Western intelligence: Chinese hackers are spying on vital American installations

Western intelligence agencies and Microsoft have said that a Chinese state-sponsored hacking group spied on a wide range of critical infrastructure organizations in the United States, from telecommunications to transportation hubs.

And Microsoft added in a report that the espionage targeted the island of Guam, which includes strategic US military bases, and that “mitigating the effects of this attack may represent a difficult challenge.”

China and America used to spy on each other, but analysts say these attacks are one of the largest known cyber espionage operations against US critical infrastructure.

Chinese Foreign Ministry spokeswoman Mao Ning said – today, Thursday – that the hacking allegations are a “collective disinformation campaign” from the “Five Eyes” countries, referring to an intelligence-sharing group that includes the United States, Canada, New Zealand, Australia and the United Kingdom.

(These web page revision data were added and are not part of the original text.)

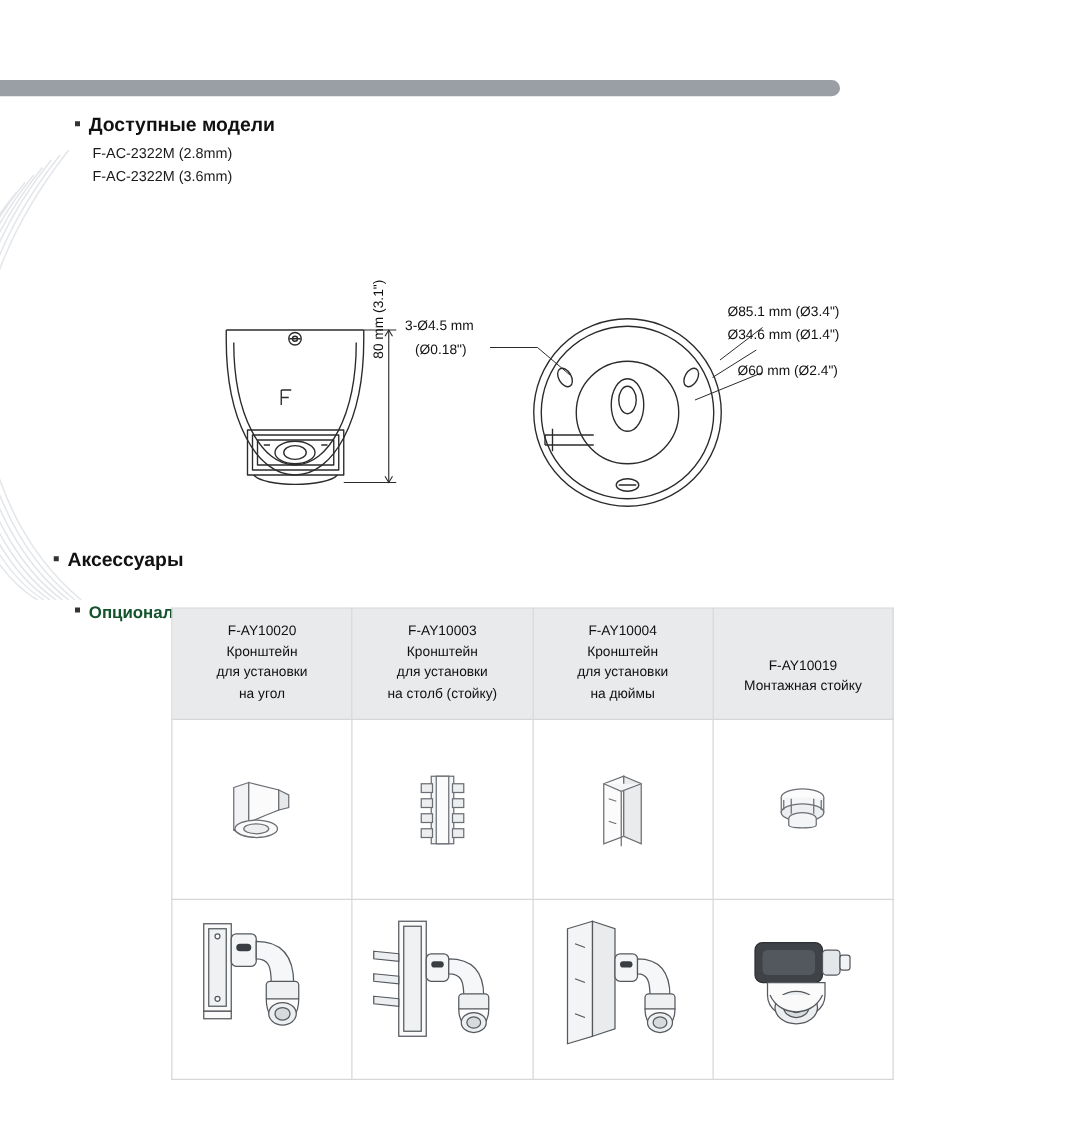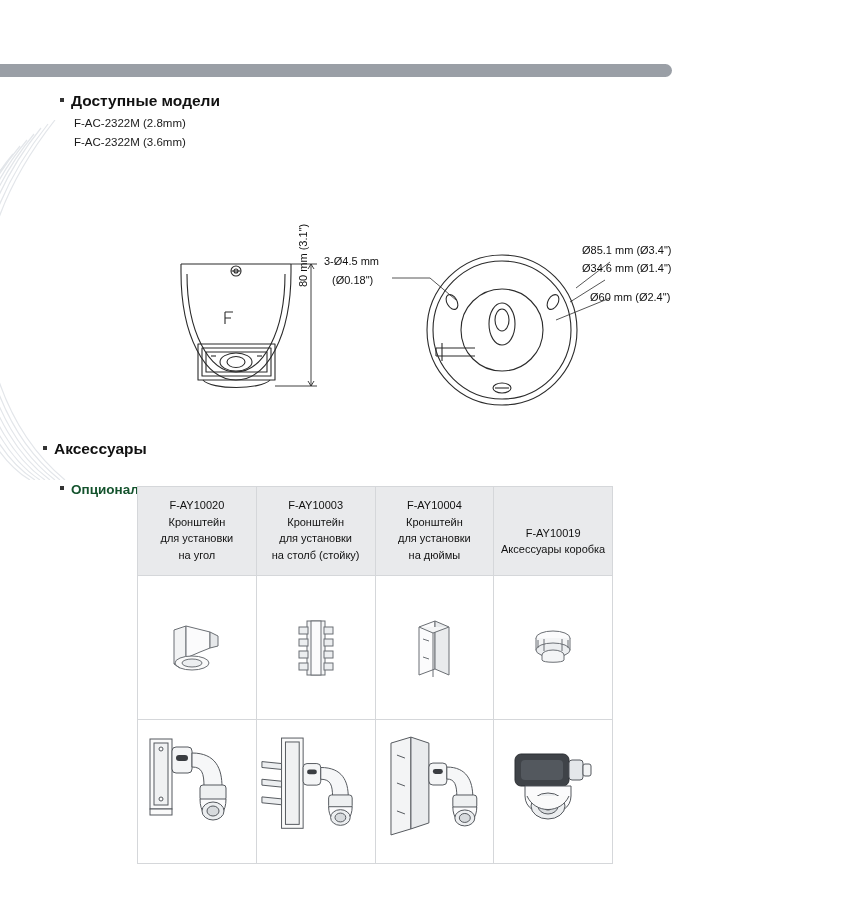--- a/index.html
+++ b/index.html
@@ -98,21 +98,21 @@
     position: absolute;
     font-size: 11px;
     color: #111;
     white-space: nowrap;
   }
 
   
   .acc-table {
     position: absolute;
     left: 137px; top: 486px;
-    width: 476px;
+    width: 578px;
     border-collapse: collapse;
     table-layout: fixed;
   }
   .acc-table th, .acc-table td {
     border: 1px solid #d5d7da;
   }
   .acc-table thead th {
     background: #e9eaec;
     font-size: 11px;
     font-weight: normal;
@@ -280,21 +280,21 @@
           <div>на столб (стойку)</div>
         </th>
         <th>
           <div>F-AY10004</div>
           <div>Кронштейн</div>
           <div>для установки</div>
           <div>на дюймы</div>
         </th>
         <th>
           <div style="padding-top:22px">F-AY10019</div>
-          <div>Аксессуары коробка</div>
+          <div>Монтажная стойку</div>
         </th>
       </tr>
     </thead>
     <tbody>
 
       <tr>
         <td>
           <div class="acc-cell-inner">
             <svg width="74" height="60" viewBox="0 0 74 60">
               <g fill="#f2f3f4" stroke="#6b6f74" stroke-width="1">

She indicated that Washington launched the campaign for geopolitical reasons, and that a local report by Microsoft showed that the US government uses institutions other than government agencies in disinformation campaigns.

“But regardless of the various methods used, none of this can change the fact that the United States is the hacking empire,” she added – at a regular press conference in Beijing.

Experts say that “Volt Typhoon” is developing capabilities that can disrupt vital communications infrastructure (Reuters)

It was not immediately clear how many organizations were affected, but the US National Security Agency said it was working with partners including Canada, New Zealand, Australia and the United Kingdom, as well as the US Federal Bureau of Investigation, to determine the extent of the violations.

Canada, the United Kingdom, Australia and New Zealand have warned that they could also be targeted by the hackers.

Microsoft analysts said they have “medium confidence” that this Chinese group – which it dubbed “Volt Typhoon” – is developing capabilities that could disrupt critical communications infrastructure between the United States and the Asian region during future crises.

John Haltquist, head of threat analysis at Google’s Mandiant Intelligence, said the Chinese activity is also unique and worrisome, because analysts do not yet have enough insight into the group’s capability.

Targeting military infrastructure

And at a time when China has stepped up its military and diplomatic pressure in its claim of sovereignty over the self-ruled island of Taiwan, US President Joe Biden has said he is ready to use force to defend it.

Security analysts expect Chinese hackers to try to target US military networks and other critical infrastructure facilities if China attacks Taiwan.

Microsoft said the Chinese hacking group has been active since at least 2021, targeting many sectors including telecommunications, manufacturing, utilities, transportation, construction, marine, government apparatus, information technology and education.

NSA cybersecurity director Rob Joyce noted that Chinese attacks use “built-in network tools to evade our defenses and leave no trace behind.”

In contrast to traditional hacking techniques, Microsoft said this group infects a target’s existing systems to find information and extract data.

People pose in front of a display showing the word 'cyber' in binary code, in this picture illustration taken in Zenica December 27, 2014. A previously undisclosed hacking campaign against military targets in Israel and Europe is probably backed by a country that misused security -testing software to cover its tracks and enhance its capability, researchers said.  Picture taken December 27, 2014. REUTERS/Dado Ruvic (BOSNIA AND HERZEGOVINA - Tags: SCIENCE TECHNOLOGY CRIME LAW)
Microsoft said that the “Chinese hacking group” has been active since at least 2021 (Reuters)

Guam is the target

The island of Guam includes US military installations that could play a key role in responding in the event of any conflict in the Asia-Pacific region, and it is a major communications center linking Asia and Australia to America through many submarine cables.

Bart Hoogvin, a senior analyst at the Australian Strategic Policy Institute who specializes in state-sponsored cyber attacks in the region, said the undersea cables made Guam a “logical target for the Chinese government” for intelligence.

For its part, New Zealand confirmed that it will work to identify any such malicious electronic activity in the country.

“It is important to our country’s national security that we are transparent and open with Australians about the threats we face,” Australian Home Affairs and Cyber ​​Security Minister Claire O’Neill said.

In turn, the Canadian Cybersecurity Agency stated that there have not yet been any reports of Canadian victims of this piracy, and added that “Western economies are closely interconnected,” and said, “Much of our infrastructure has been closely integrated, and an attack on one of them can affect the other.”